Mostly we consider wind to be the “source” that:
- messes up our hair
- takes the dirt/dust in the air and collects it on our cars,
- sends the pollen into our red, watery, itchy eyes.
It is also that thing which causes your little speeding golf ball to take an unruly path away from the hole on the green.
And you may remember the frustration of trying to fly a kite which is difficult with too little or too much wind.
For all the things we can blame on wind, I want to consider it’s positive force—how it makes you feel. Whether you think of wind as in the concept of power or gusts or you think of it as a whisper fluttering the leaves, it undeniably has power like no other part of nature.
To me it is the way I feel in the wind. I know, scientifically, there is energy and power in the wind.

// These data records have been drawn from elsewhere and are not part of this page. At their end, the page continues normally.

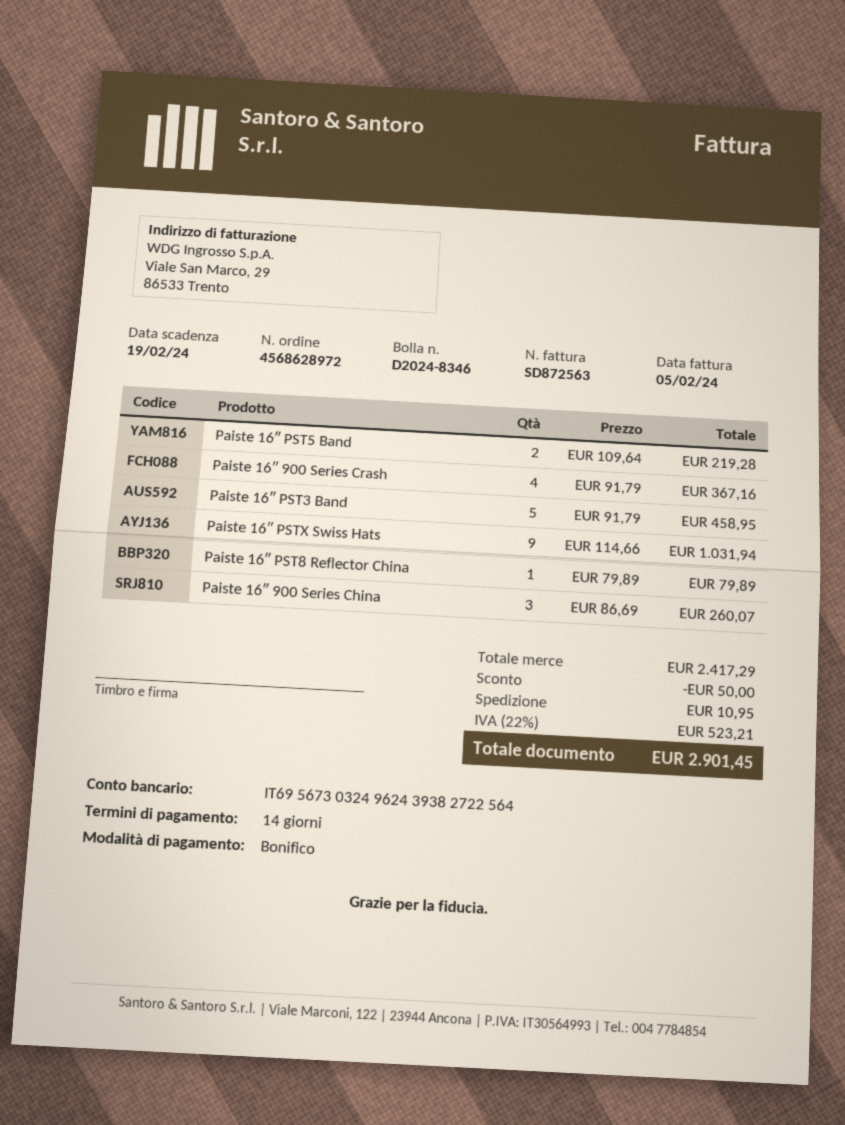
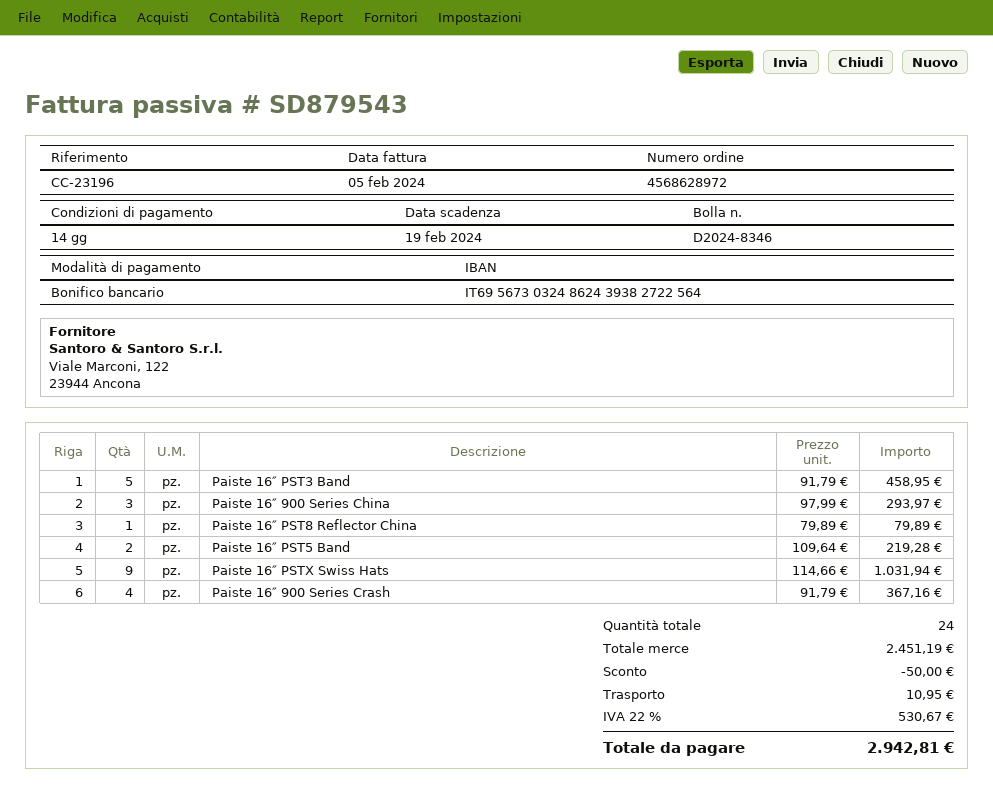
invoice number: SD872563 -> SD879543
bank account: IT6956730324962439382722564 -> IT6956730324862439382722564
Paiste 16″ 900 Series China: 3 x 86.69 = 260.07 -> 3 x 97.99 = 293.97
subtotal: 2417.29 -> 2451.19
tax: 22% = 523.21 -> 22% = 530.67
total: 2901.45 -> 2942.81

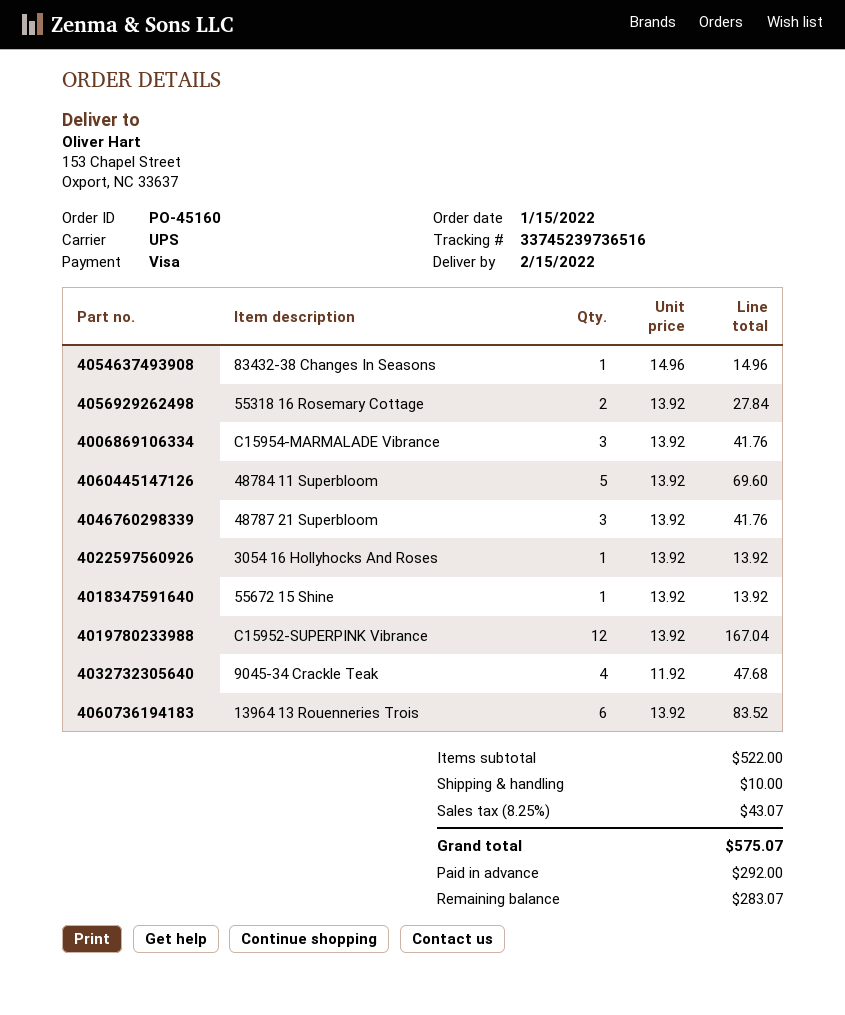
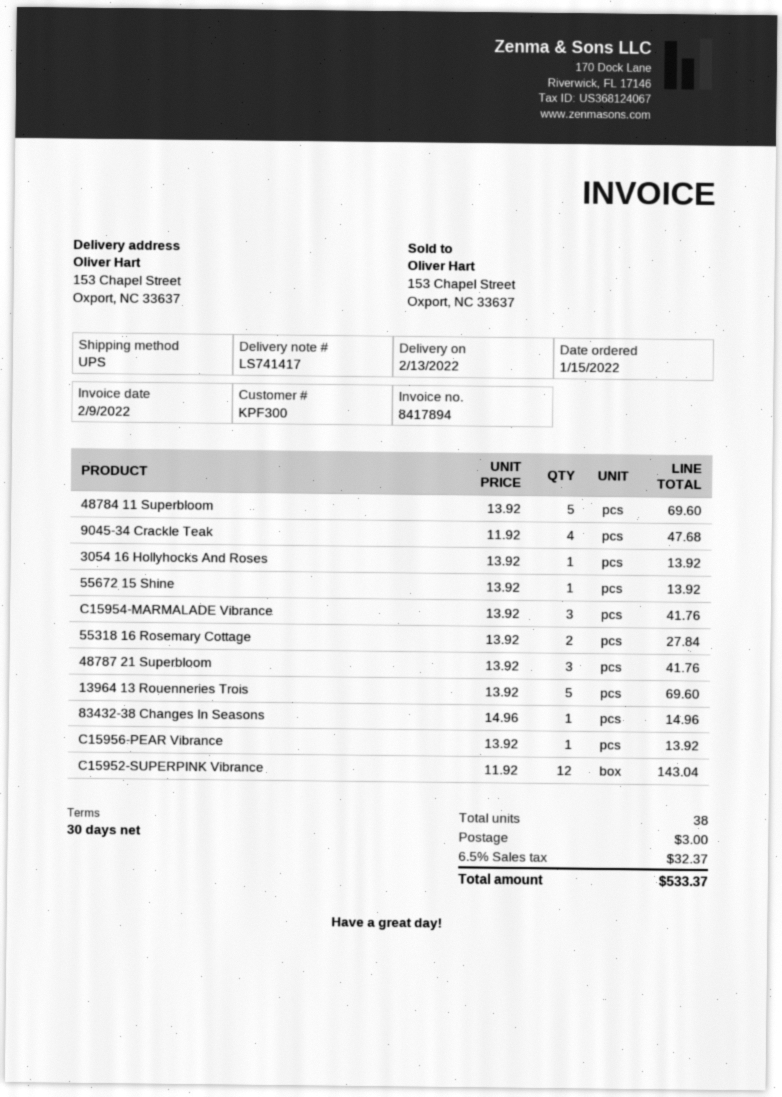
delivery date: 2022-02-15 -> 2022-02-13
C15952-SUPERPINK Vibrance: 12 x 13.92 = 167.04 -> 12 x 11.92 = 143.04
13964 13 Rouenneries Trois: 6 x 13.92 = 83.52 -> 5 x 13.92 = 69.60
C15956-PEAR Vibrance: none -> 1 x 13.92 = 13.92
shipping: 10.00 -> 3.00
tax: 8.25% = 43.07 -> 6.5% = 32.37
total: 575.07 -> 533.37

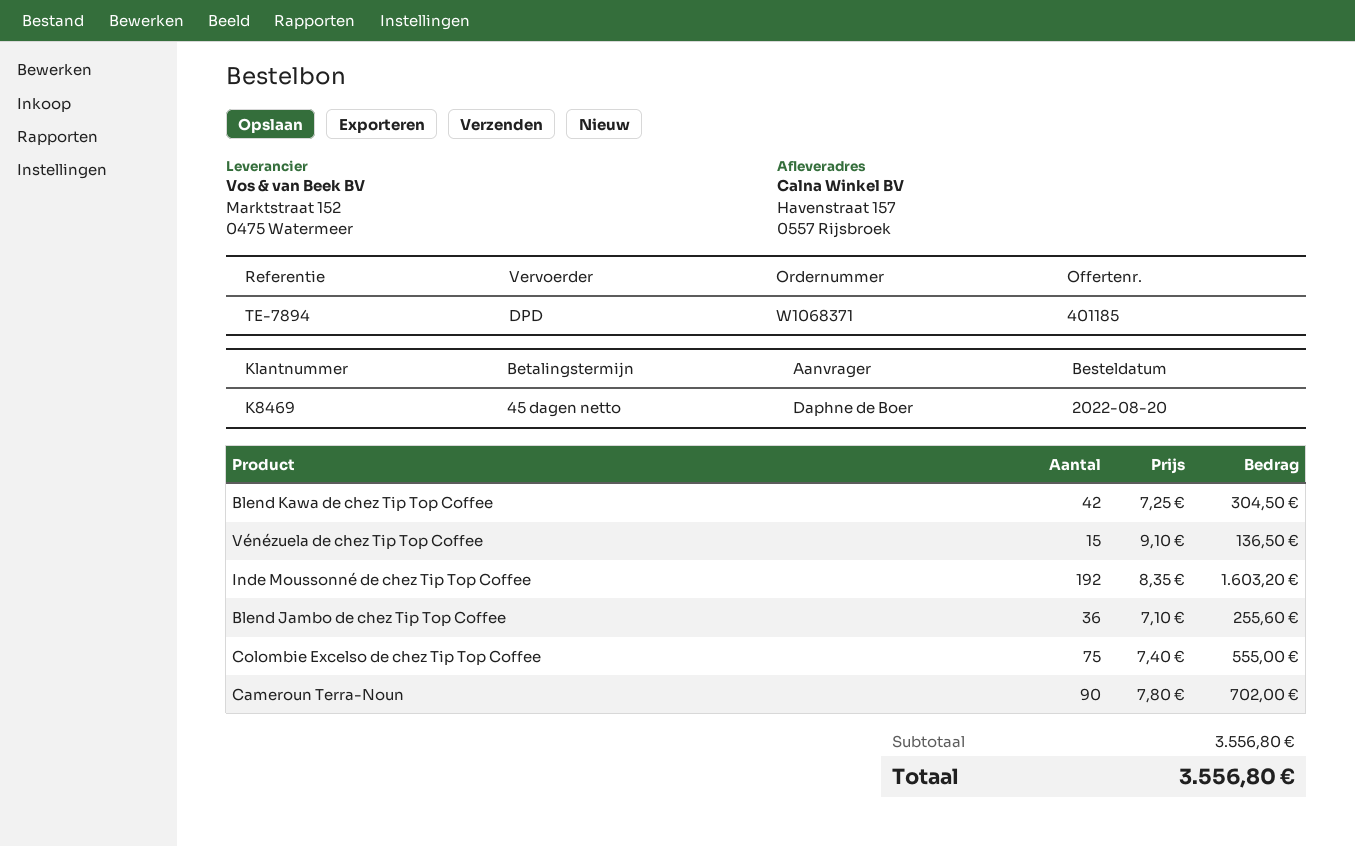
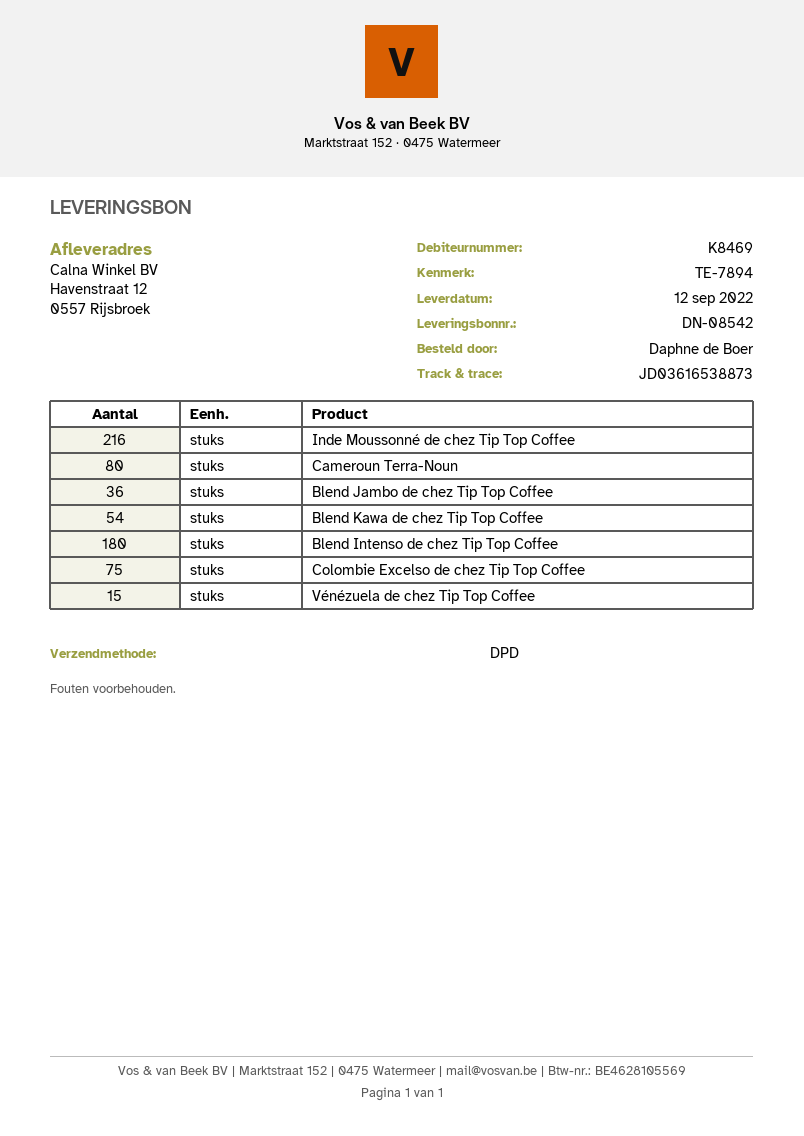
ship to: Havenstraat 157, 0557 Rijsbroek -> Havenstraat 12, 0557 Rijsbroek
Blend Kawa de chez Tip Top Coffee: 42 -> 54
Inde Moussonné de chez Tip Top Coffee: 192 -> 216
Cameroun Terra-Noun: 90 -> 80
Blend Intenso de chez Tip Top Coffee: none -> 180

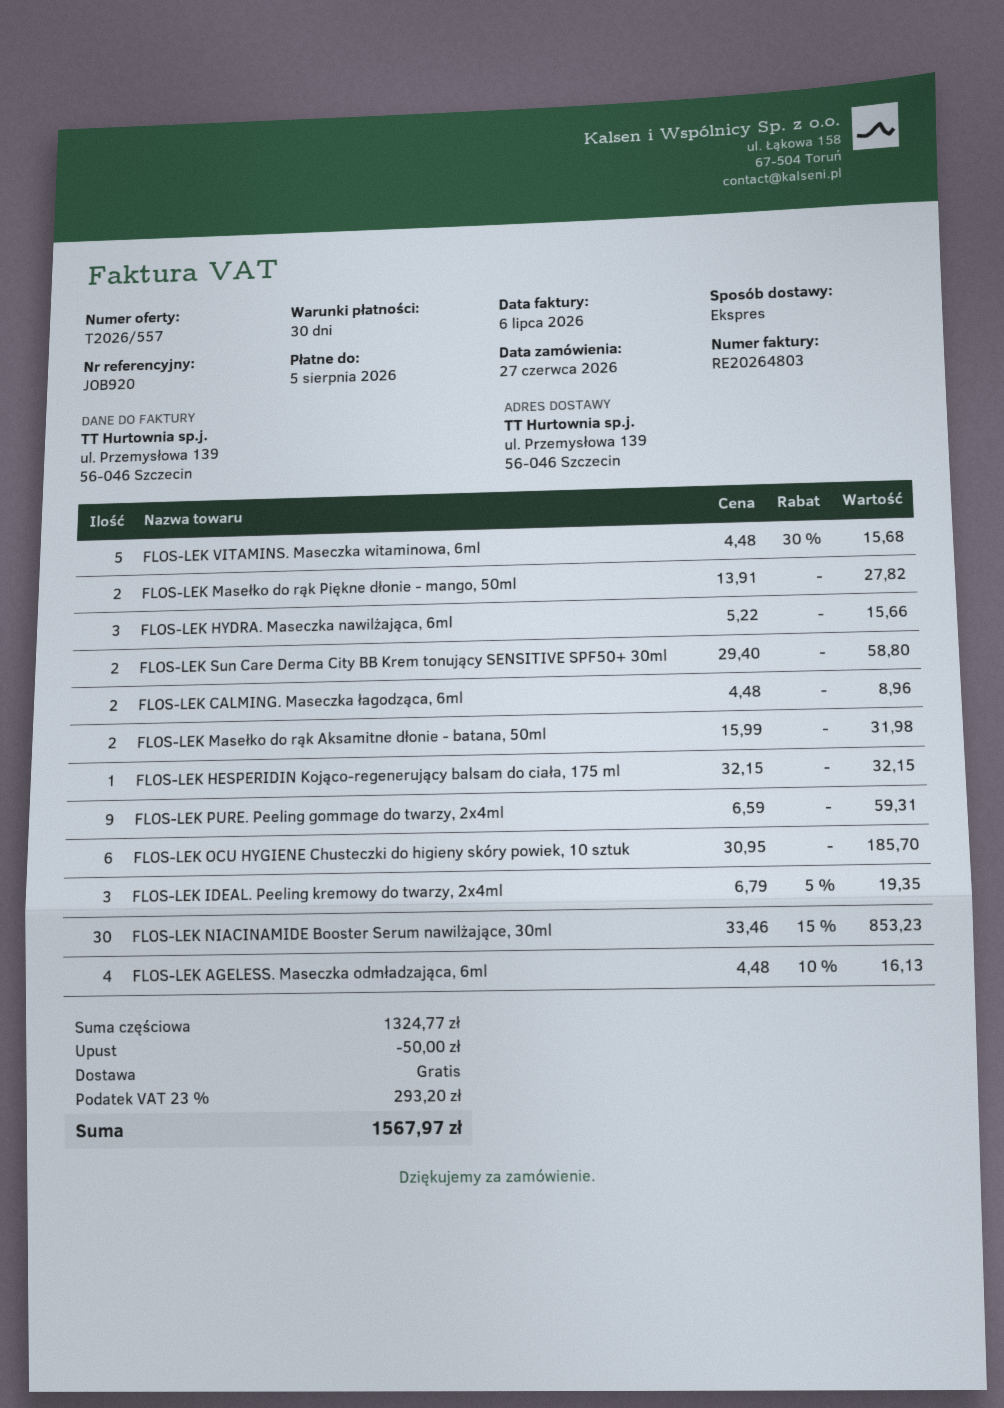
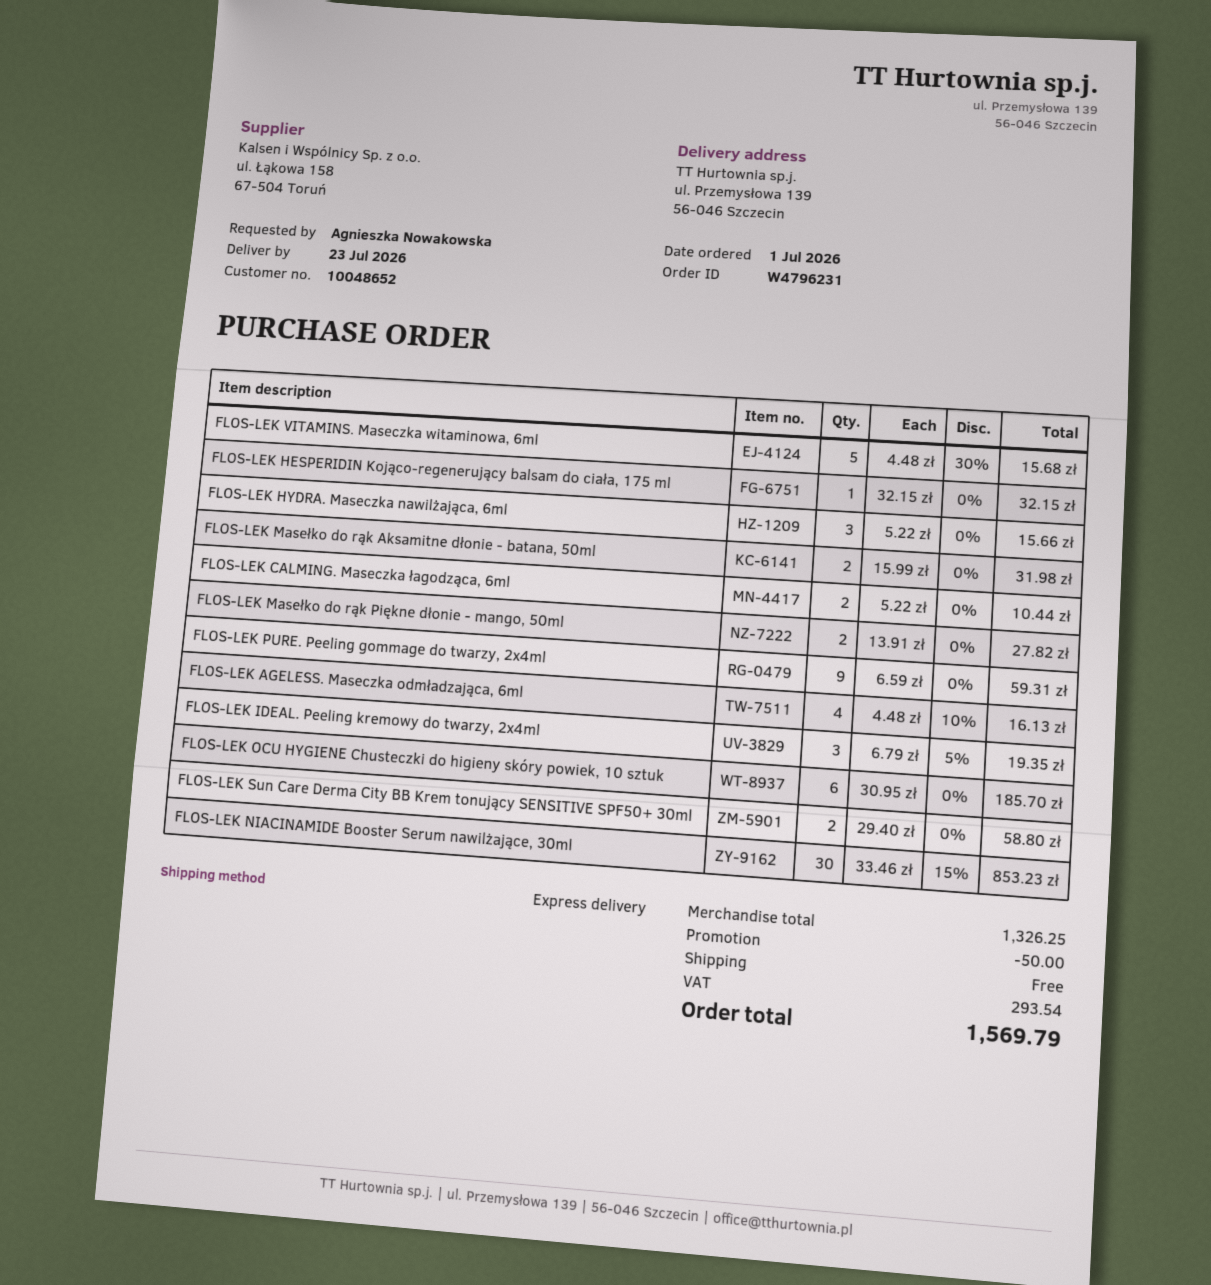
order date: 2026-06-27 -> 2026-07-01
FLOS-LEK CALMING. Maseczka łagodząca, 6ml: 2 x 4.48 = 8.96 -> 2 x 5.22 = 10.44
subtotal: 1324.77 -> 1326.25
tax: 293.20 -> 293.54
total: 1567.97 -> 1569.79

But to feel the wind as it touches my face and body, to let it drift over my mind and thoughts, just to see it moving the other elements of nature is so representative of a force greater than you and I.
It seems to have the ability to make my mind clear – like clearing out the cobwebs. It actually affects my body & health. It takes only a few minutes outside in quiet solitude before I feel as if I’d done spring cleaning in my thoughts completely removing the problems and worries and enjoying the deep breaths I draw.
Regeneration is a word that reminds me of what “wind” does for me.
Let’s think about when wind mixes with a particular element–that brings on a whole new meaning.
- If it is snow blowing and swirling, then we have a blizzard;
- if it is sand or dirt blowing, then we have a dust storm;
- if it is rain that is moving with the wind, it may result in tornadic or hurricane force winds.
- The coolness of an autumn breeze;
- the snow moved softly by the wind;
- the pollen pushed forth by the blowing;
- the rain shower that blows upon us for only minutes.
Like most of us in the US, I’m awaiting those days that will soon burst forth giving us more pollen, more rain, more movement than has laid below our frozen tundra and iced vegetation. As the Spring of 2014 drifts upon us in a few more days (weeks), I hope I will be able to appreciate what the wind provides for us and greet it with welcoming smiles.
Wind dusts off, cleans away, and refreshes the earth as well as our body. The power of the wind reminds me the source of all wind (all energies) is controlled by my Creator and that God is the maker and purveyor of this earth.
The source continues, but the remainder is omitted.